Authors: Patrick Ohly (Intel)

The “generic ephemeral
volumes”
and “storage capacity
tracking”
features in Kubernetes are getting promoted to beta in Kubernetes
1.21. Together with the distributed provisioning
support
in the CSI external-provisioner, development and deployment of
Container Storage Interface (CSI) drivers which manage storage locally
on a node become a lot easier.

This blog post explains how such drivers worked before and how these
features can be used to make drivers simpler.

Problems we are solving

There are drivers for local storage, like
TopoLVM for traditional disks
and PMEM-CSI
for persistent memory. They work and are ready for
usage today also on older Kubernetes releases, but making that possible
was not trivial.

Central component required

The first problem is volume provisioning: it is handled through the
Kubernetes control plane. Some component must react to
PersistentVolumeClaims
(PVCs)
and create volumes. Usually, that is handled by a central deployment
of the CSI
external-provisioner
and a CSI driver component that then connects to the storage
backplane. But for local storage, there is no such backplane.

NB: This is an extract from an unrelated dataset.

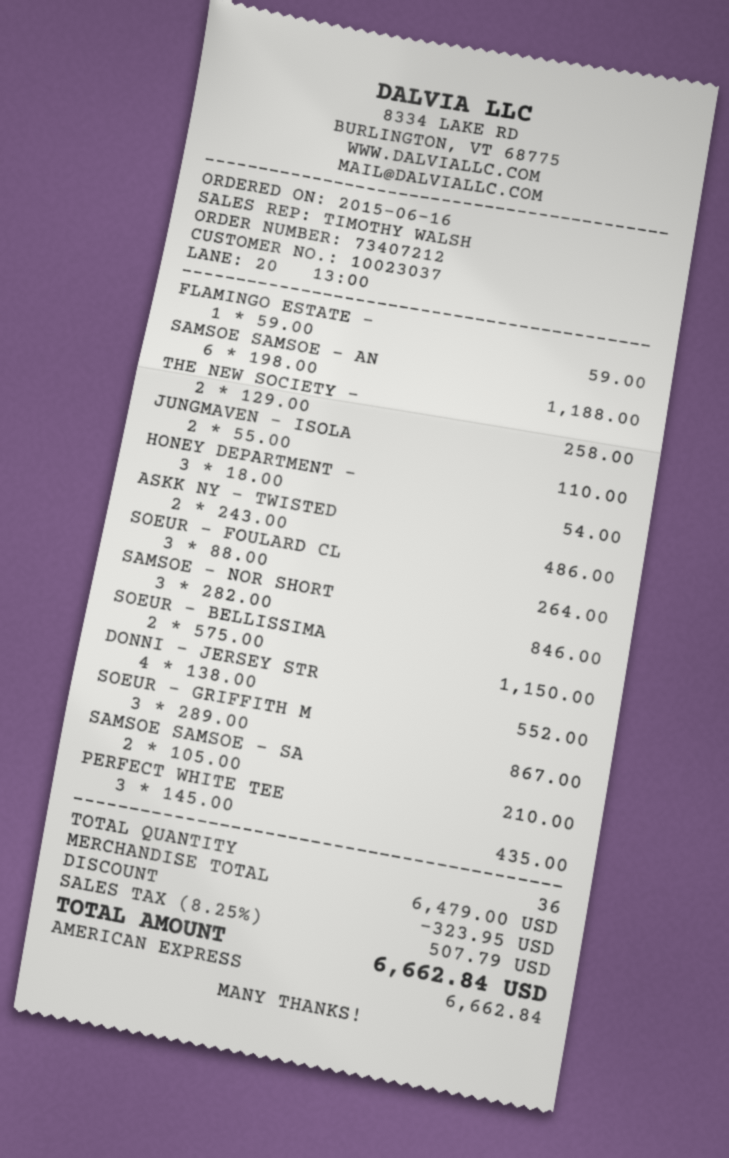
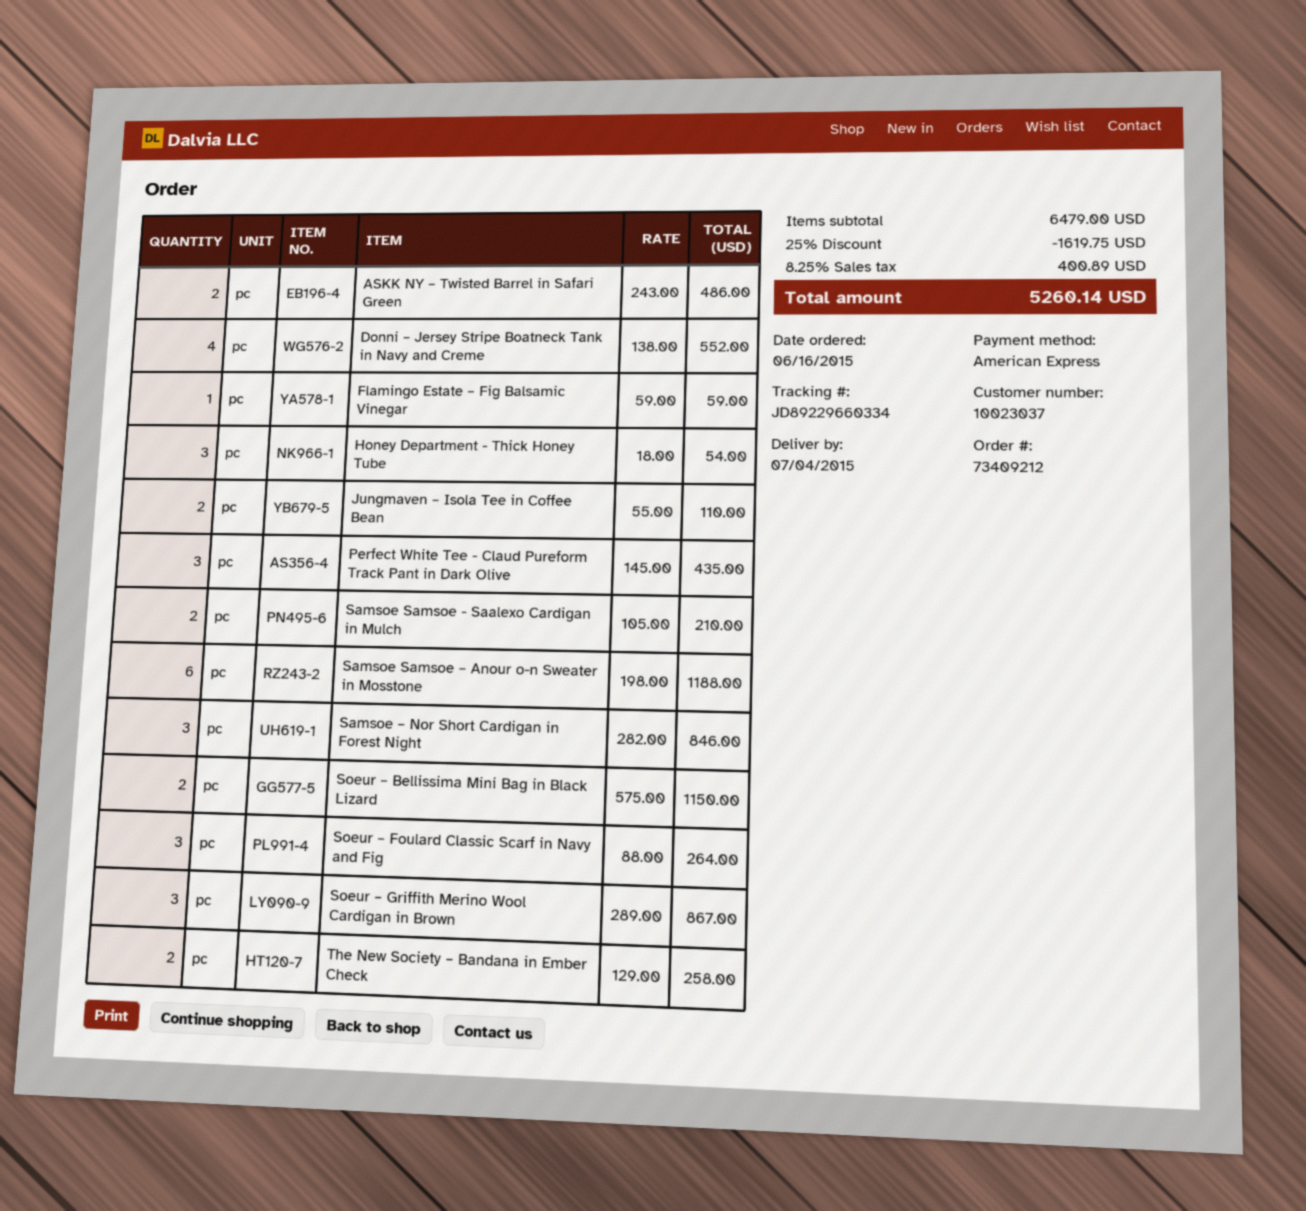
order number: 73407212 -> 73409212
discount: 323.95 -> 1619.75
tax: 8.25% = 507.79 -> 8.25% = 400.89
total: 6662.84 -> 5260.14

TopoLVM solved this by having its different components communicate
with each other through the Kubernetes API server by creating and
reacting to custom resources. So although TopoLVM is based on CSI, a
standard that is independent of a particular container orchestrator,
TopoLVM only works on Kubernetes.

PMEM-CSI created its own storage backplane with communication through
gRPC calls. Securing that communication depends on TLS certificates,
which made driver deployment more complicated.

Informing Pod scheduler about capacity

The next problem is scheduling. When volumes get created independently
of pods (“immediate binding”), the CSI driver must pick a node without
knowing anything about the pod(s) that are going to use it. Topology
information then forces those pods to run on the node where the volume
was created. If other resources like RAM or CPU are exhausted there,
the pod cannot start. This can be avoided by configuring in the
StorageClass that volume creation is meant to wait for the first pod
that uses a volume (volumeBinding: WaitForFirstConsumer). In that
mode, the Kubernetes scheduler tentatively picks a node based on other
constraints and then the external-provisioner is asked to create a
volume such that it is usable there. If local storage is exhausted,
the provisioner can
ask
for another scheduling round. But without information about available
capacity, the scheduler might always pick the same unsuitable node.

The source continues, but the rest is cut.